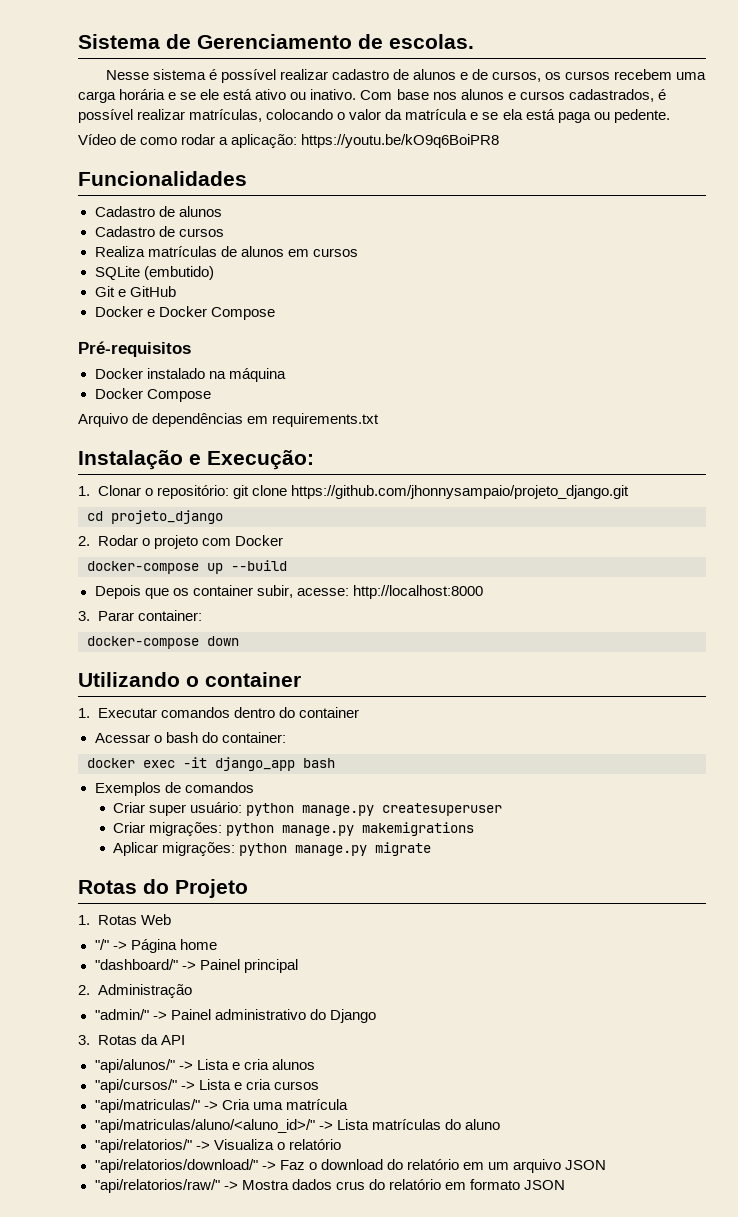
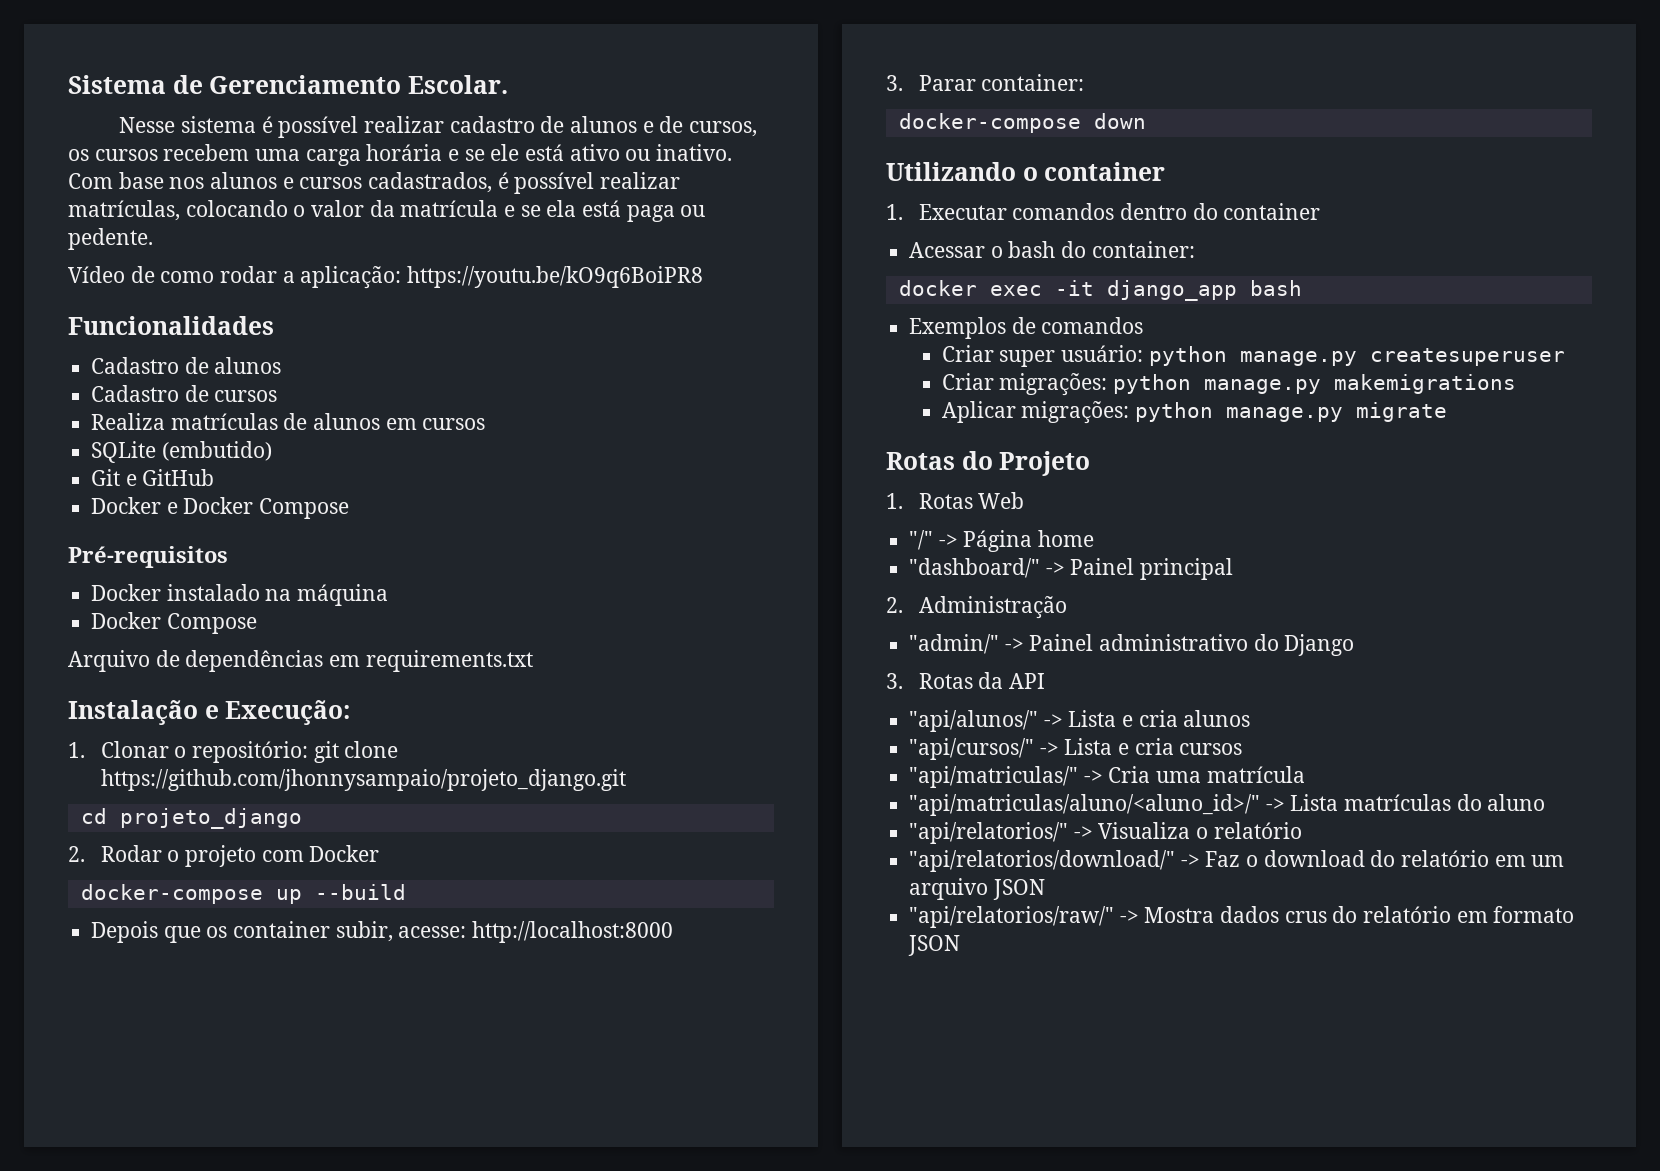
- Sistema de Gerenciamento de escolas.
+ Sistema de Gerenciamento Escolar.

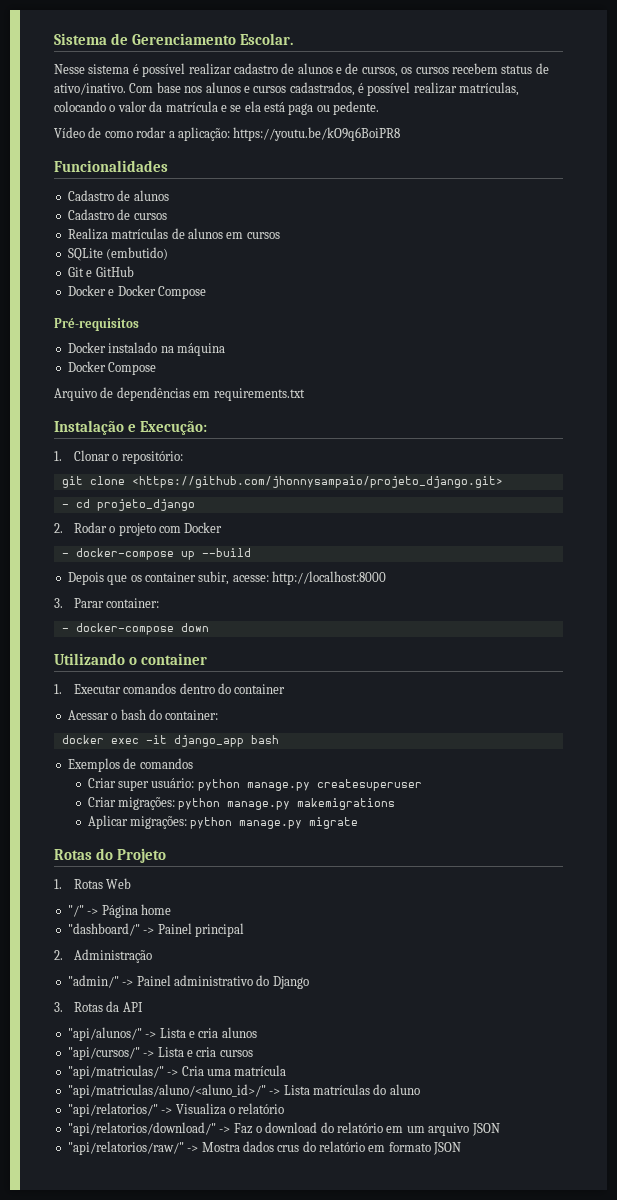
- Nesse sistema é possível realizar cadastro de alunos e de cursos, os cursos recebem uma carga horária e se ele está ativo ou inativo.
+ Nesse sistema é possível realizar cadastro de alunos e de cursos, os cursos recebem status de ativo/inativo.
- 1. Clonar o repositório: git clone https://github.com/jhonnysampaio/projeto_django.git
- cd projeto_django
+ 1. Clonar o repositório:
+ git clone <https://github.com/jhonnysampaio/projeto_django.git>
+ - cd projeto_django
- docker-compose up --build
+ - docker-compose up --build
- docker-compose down
+ - docker-compose down

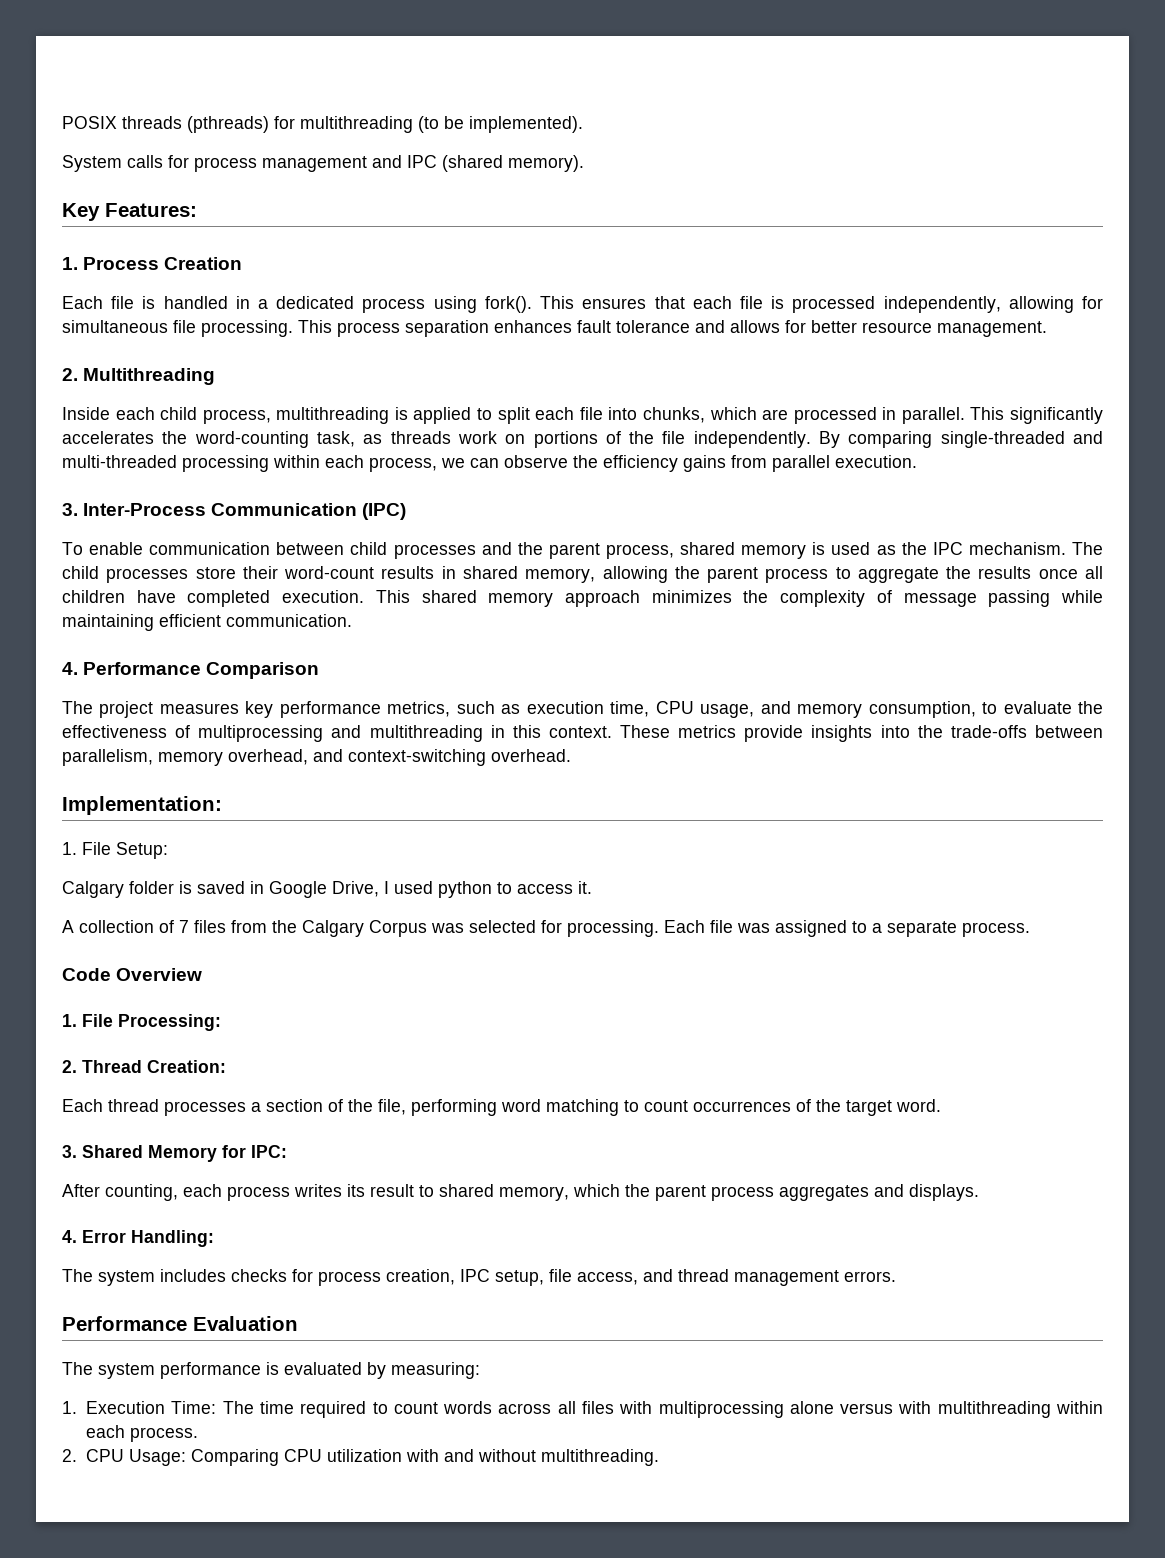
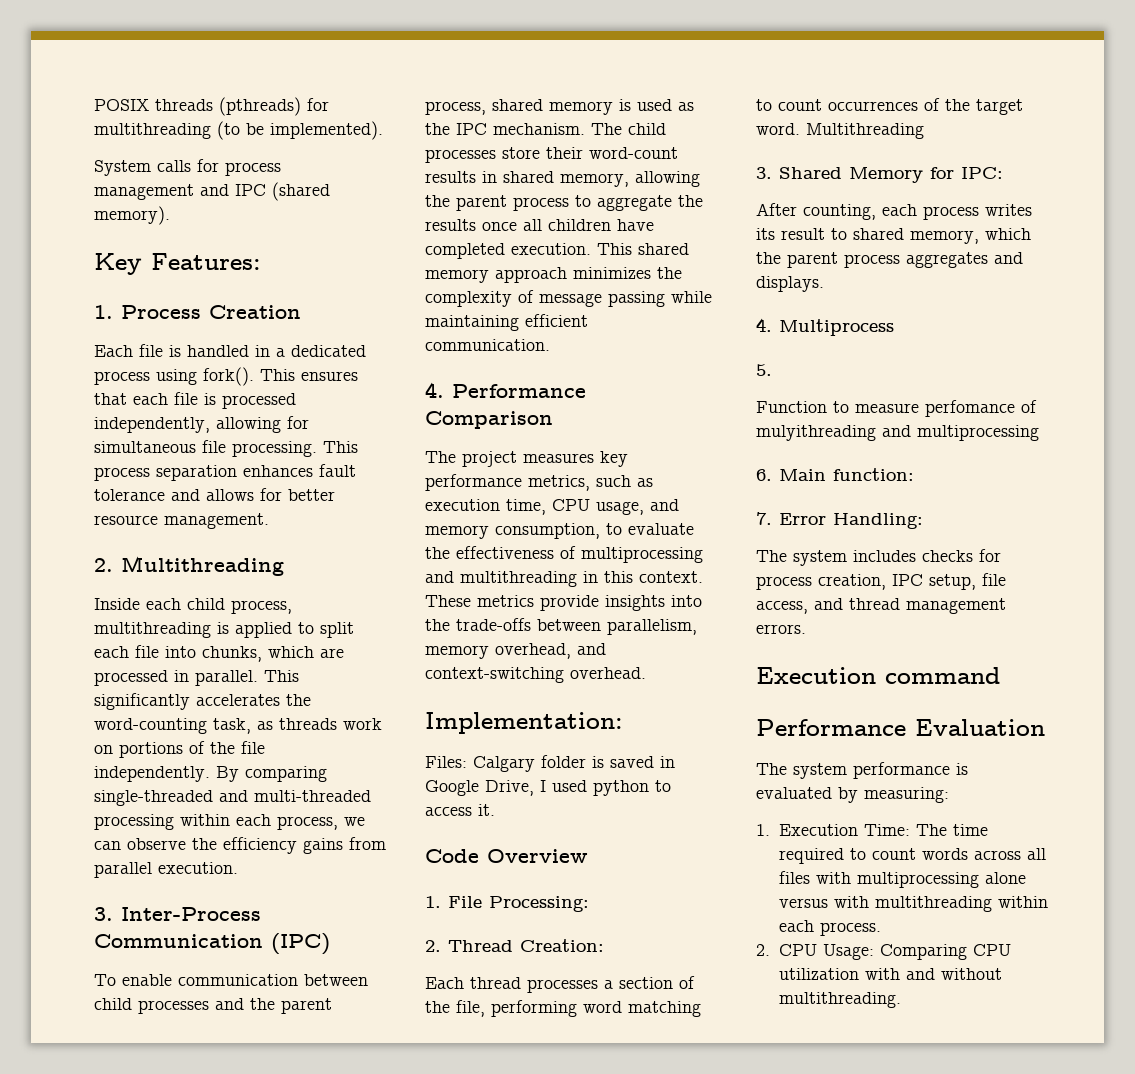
- 1. File Setup:
- Calgary folder is saved in Google Drive, I used python to access it.
+ Files: Calgary folder is saved in Google Drive, I used python to access it.
- A collection of 7 files from the Calgary Corpus was selected for processing. Each file was assigned to a separate process.
- Each thread processes a section of the file, performing word matching to count occurrences of the target word.
+ Each thread processes a section of the file, performing word matching to count occurrences of the target word. Multithreading
- 4. Error Handling:
+ 4. Multiprocess
+ 5.
+ Function to measure perfomance of mulyithreading and multiprocessing
+ 6. Main function:
+ 7. Error Handling:
+ Execution command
++++++++++
Please repeat each record above precisely, with the pictures left out.

- Sistema de Gerenciamento de escolas.
+ Sistema de Gerenciamento Escolar.

- Nesse sistema é possível realizar cadastro de alunos e de cursos, os cursos recebem uma carga horária e se ele está ativo ou inativo.
+ Nesse sistema é possível realizar cadastro de alunos e de cursos, os cursos recebem status de ativo/inativo.
- 1. Clonar o repositório: git clone https://github.com/jhonnysampaio/projeto_django.git
- cd projeto_django
+ 1. Clonar o repositório:
+ git clone <https://github.com/jhonnysampaio/projeto_django.git>
+ - cd projeto_django
- docker-compose up --build
+ - docker-compose up --build
- docker-compose down
+ - docker-compose down

- 1. File Setup:
- Calgary folder is saved in Google Drive, I used python to access it.
+ Files: Calgary folder is saved in Google Drive, I used python to access it.
- A collection of 7 files from the Calgary Corpus was selected for processing. Each file was assigned to a separate process.
- Each thread processes a section of the file, performing word matching to count occurrences of the target word.
+ Each thread processes a section of the file, performing word matching to count occurrences of the target word. Multithreading
- 4. Error Handling:
+ 4. Multiprocess
+ 5.
+ Function to measure perfomance of mulyithreading and multiprocessing
+ 6. Main function:
+ 7. Error Handling:
+ Execution command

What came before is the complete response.